Free-range flocks for example forage for what their bodies tell them that they need. There are thirty-six nutrients that have been identified as essential to chickens. No single feed or ingredient can provide all of these, but most feeds contain a good mixture that can produce good chicken nutrition.

Excess can also be just as problematic as a nutritional deficit. So don't be too quick to go and buy all of the supplements that are out there for your birds.


Here is a quick overview of some of the main nutrients that your birds need for optimal health:

Proteins: A chicken needs protein to fight against disease. Their body uses the protein to produce antibodies for this purpose.

A bird quickly loses protein when sick because it's body is using it so fast. About 85 percent of the feathers on chickens is made up of protein. Protein requirements increase when a bird is molting.

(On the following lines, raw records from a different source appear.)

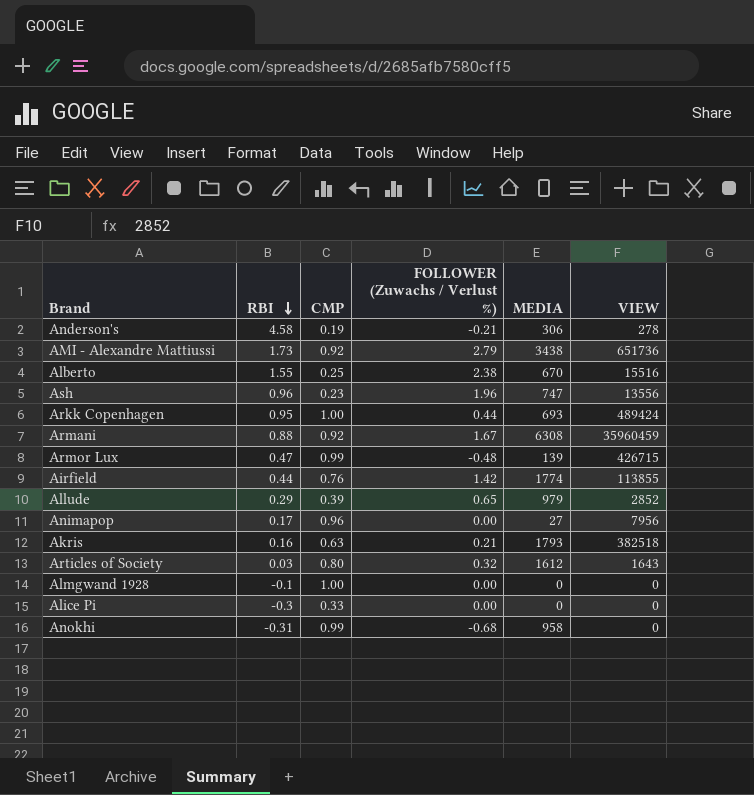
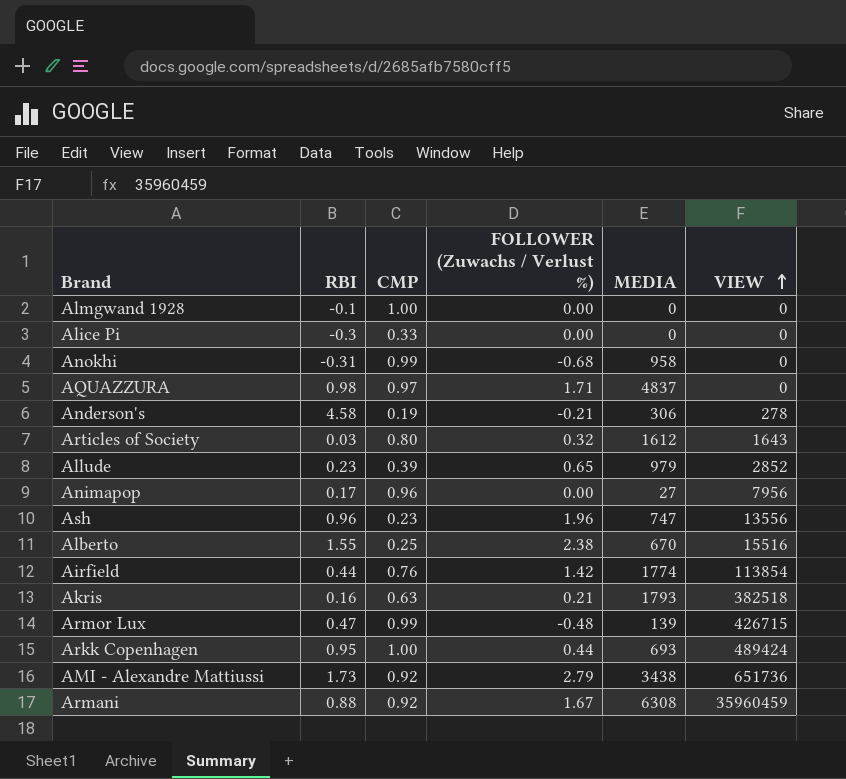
row order: RBI descending -> VIEW ascending
row AQUAZZURA: none -> 0.98 | 0.97 | 1.71 | 4837 | 0
Allude | RBI: 0.29 -> 0.23
Airfield | VIEW: 113855 -> 113854

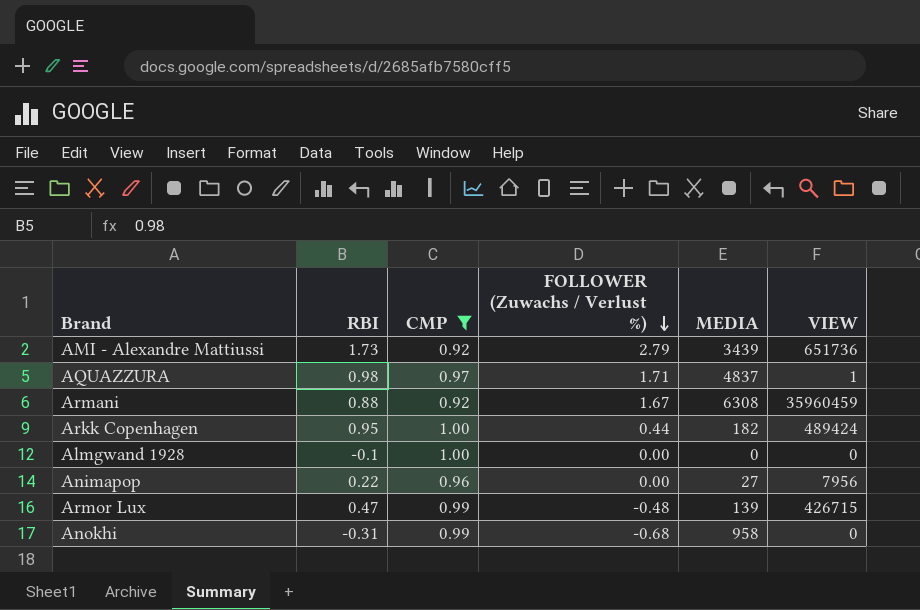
filter: none -> CMP >= 0.92
row order: VIEW ascending -> FOLLOWER (Zuwachs / Verlust %) descending
AMI - Alexandre Mattiussi | MEDIA: 3438 -> 3439
AQUAZZURA | VIEW: 0 -> 1
Arkk Copenhagen | MEDIA: 693 -> 182
Animapop | RBI: 0.17 -> 0.22

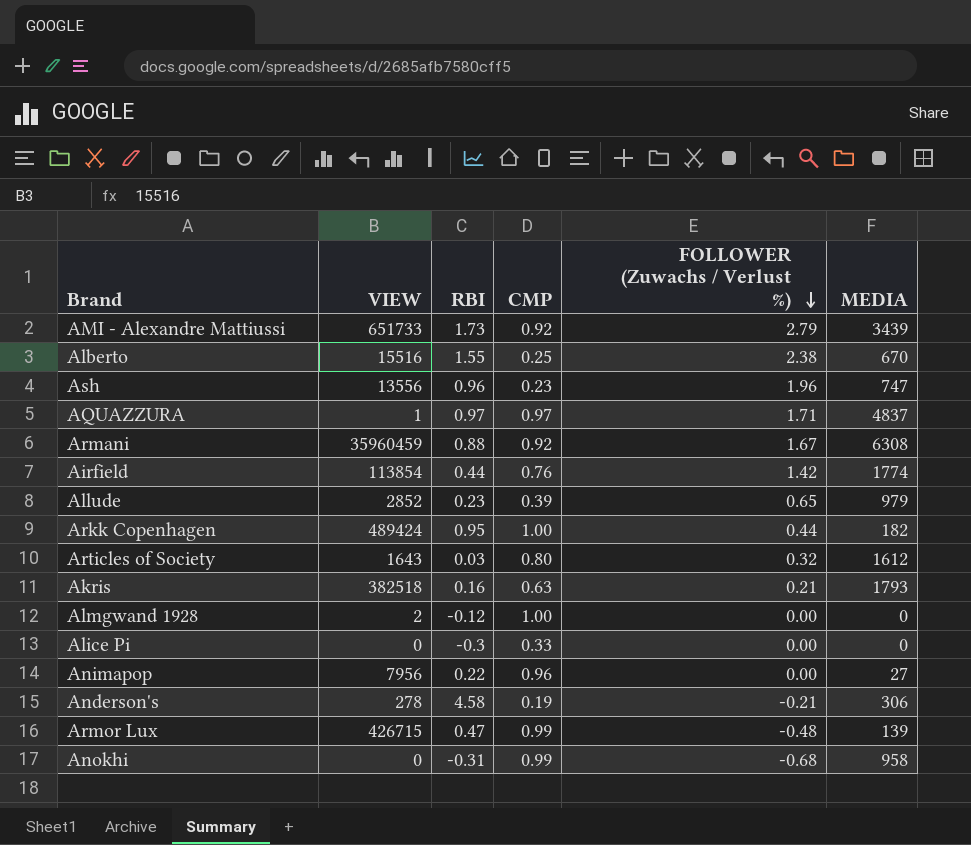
filter: CMP >= 0.92 -> none
column VIEW | position: 6 -> 2
AMI - Alexandre Mattiussi | VIEW: 651736 -> 651733
AQUAZZURA | RBI: 0.98 -> 0.97
Almgwand 1928 | VIEW: 0 -> 2
Almgwand 1928 | RBI: -0.1 -> -0.12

A good trick to help during molting, is to throw a few handfuls of dry cat food into your yard or chicken run. Cat food is often very high in protein.

When a chicken is lacking protein the symptoms are:

  • Decreased appetite
  • Weight loss
  • Decreased laying or smaller egg size
  • Excess protein is converted into uric acid and is depositedin crystals in the joints, which can often cause gout.

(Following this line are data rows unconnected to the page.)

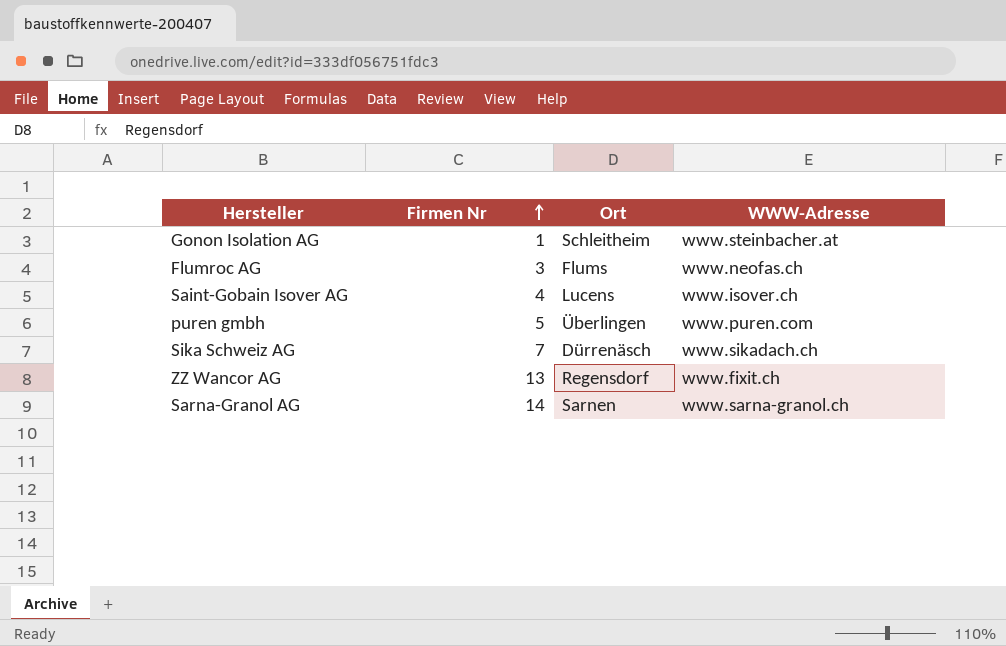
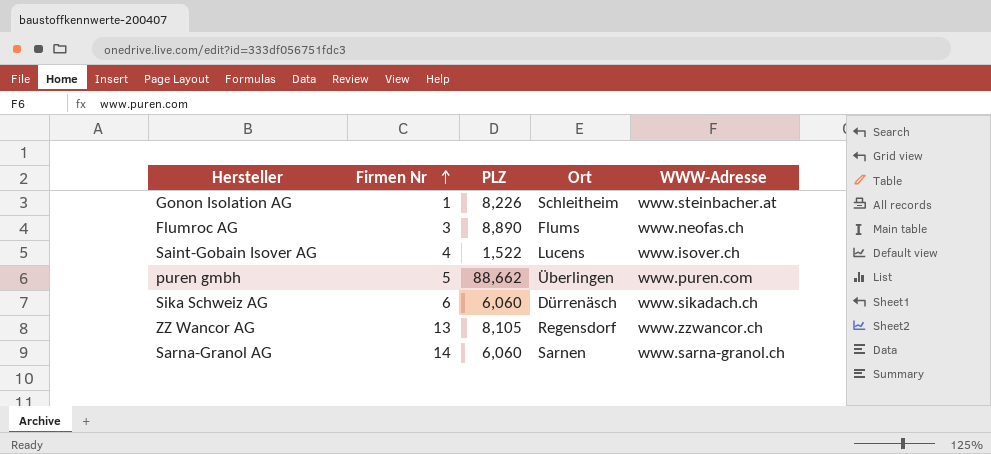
column PLZ | position: none -> 3
Sika Schweiz AG | Firmen Nr: 7 -> 6
ZZ Wancor AG | WWW-Adresse: www.fixit.ch -> www.zzwancor.ch

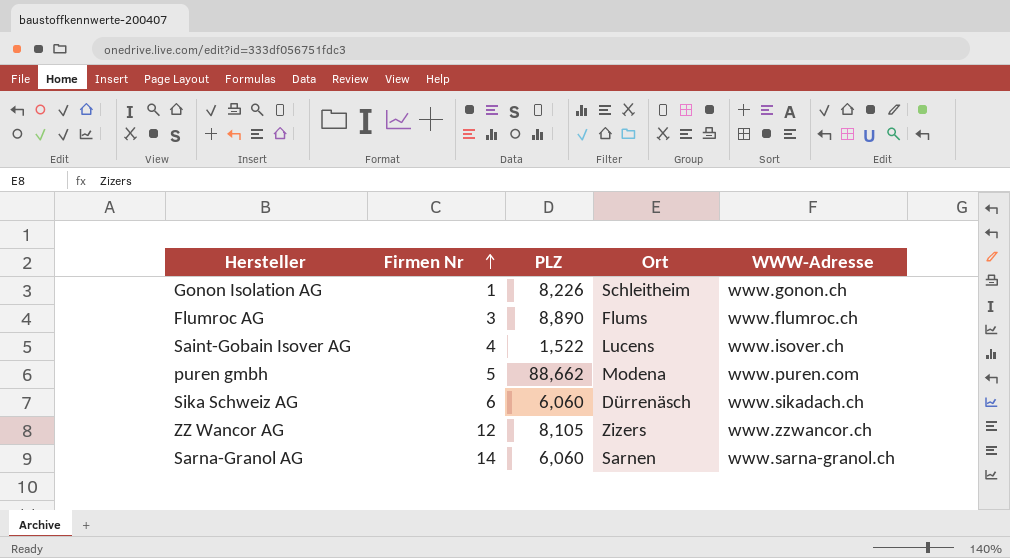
Gonon Isolation AG | WWW-Adresse: www.steinbacher.at -> www.gonon.ch
Flumroc AG | WWW-Adresse: www.neofas.ch -> www.flumroc.ch
puren gmbh | Ort: Überlingen -> Modena
ZZ Wancor AG | Firmen Nr: 13 -> 12
ZZ Wancor AG | Ort: Regensdorf -> Zizers

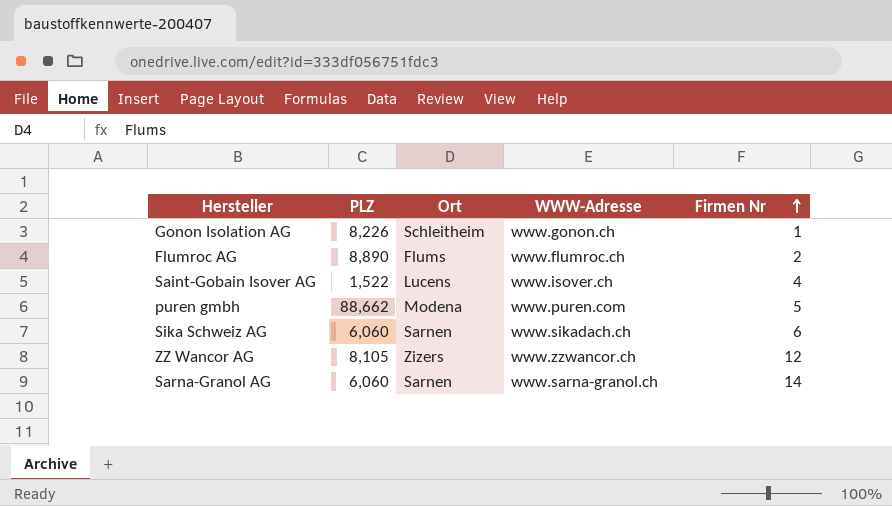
column Firmen Nr | position: 2 -> 5
Flumroc AG | Firmen Nr: 3 -> 2
Sika Schweiz AG | Ort: Dürrenäsch -> Sarnen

    Vitamins: All known vitamins are needed by chickens in some capacity. You have the fat-soluble vitamins, which the birds store in fat cells until needed.

    These include vitamins A, D, E, and K. You also have water-soluble vitamins (C and B complex), which aren't stored in the body but used when needed with the excess being excreted.

    Caged birds are more prone to vitamin deficiencies than other birds.

    Here is a quick list of the vitamins and what they benefit with your flock.

  • Vitamin A--vision, growth, bone development, resistance to diseases and parasites.
  • Vitamin B--growth and hatchability.
  • Vitamin C--stress reduction.
  • Vitamin D--strong bones, beaks, claws, and egg-shells and hatchability.
  • Vitamin E--fertility, resistance to colibacillosis.

  • Vitamin K--normal blood clotting.

  • Minerals: Your birds also need minerals like potassium, manganese, copper, and selenium to function effectively. Calcium and phosphorus are needed for bone development.

    Magnesium is needed for bone formation, eggshell formation and the metabolism of carbohydrates. These are essential for proper chicken nutrition.


    There can be different levels of nutritional deficiencies in your birds:

  • Borderline: will result in slow growth rate, lack of energy, feather problems, lack of appetite, egg reduction
  • Serious: Birds can become crippled, hens stop laying eggs
  • Extreme: Death
  • Again, when you properly manage your chickens you can learn when there are changes in behavior and notice when your chickens are having problems.

    If you think that their problems may be linked to nutrition, make the necessary changes until you figure out the problem. It is always best to identify these problems when they are borderline and not when they are serious or extreme.

    You can use chicken nutrition to assure that your birds stay in the optimal health.